• [WORK ORDER]: Without including any picture, repeat the records below exactly.

• [RECORDS SUPPLIED]:
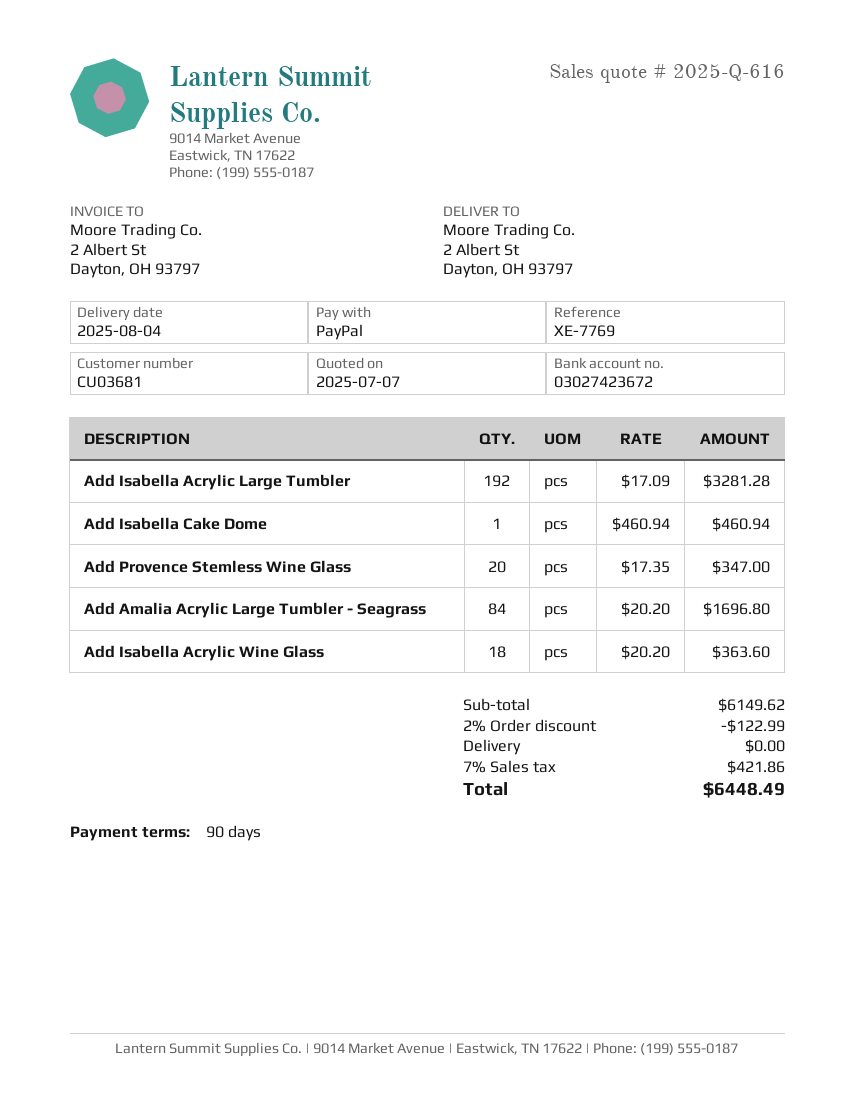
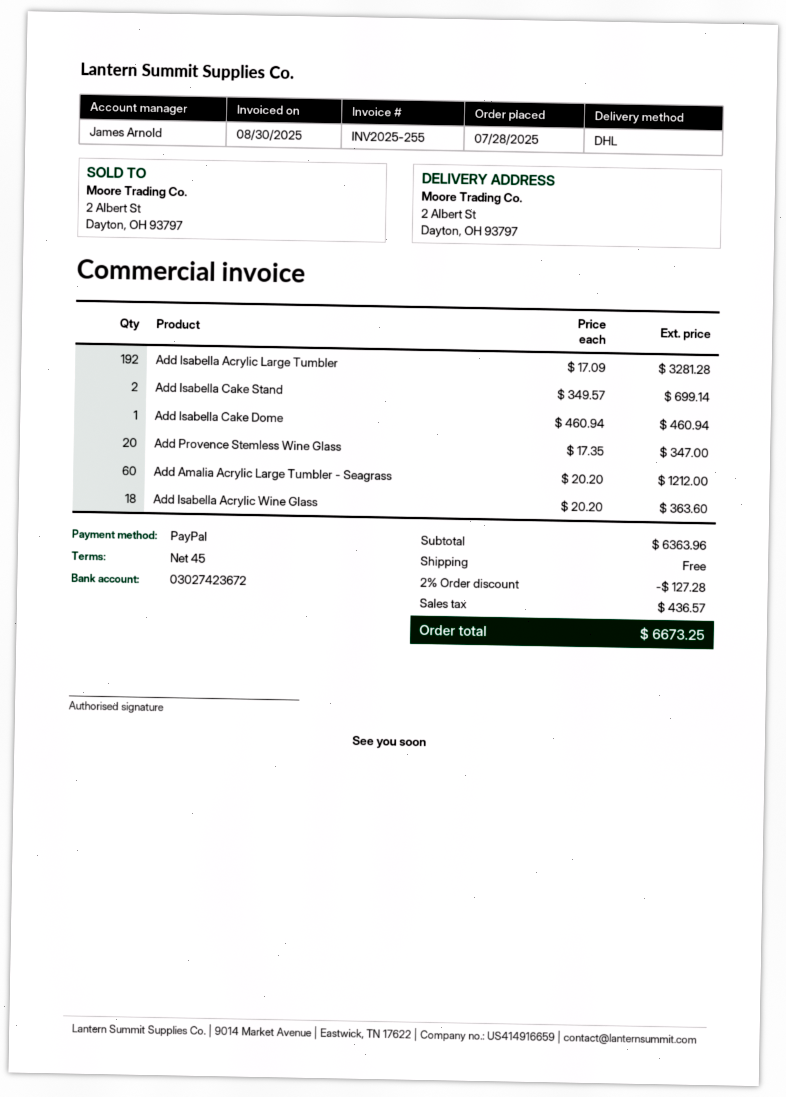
payment terms: 90 days -> 45 days
Add Amalia Acrylic Large Tumbler - Seagrass: 84 x 20.20 = 1696.80 -> 60 x 20.20 = 1212.00
Add Isabella Cake Stand: none -> 2 x 349.57 = 699.14
subtotal: 6149.62 -> 6363.96
discount: 2% = 122.99 -> 2% = 127.28
tax: 421.86 -> 436.57
total: 6448.49 -> 6673.25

• [ANSWER AREA]:
payment terms: 90 days -> 45 days
Add Amalia Acrylic Large Tumbler - Seagrass: 84 x 20.20 = 1696.80 -> 60 x 20.20 = 1212.00
Add Isabella Cake Stand: none -> 2 x 349.57 = 699.14
subtotal: 6149.62 -> 6363.96
discount: 2% = 122.99 -> 2% = 127.28
tax: 421.86 -> 436.57
total: 6448.49 -> 6673.25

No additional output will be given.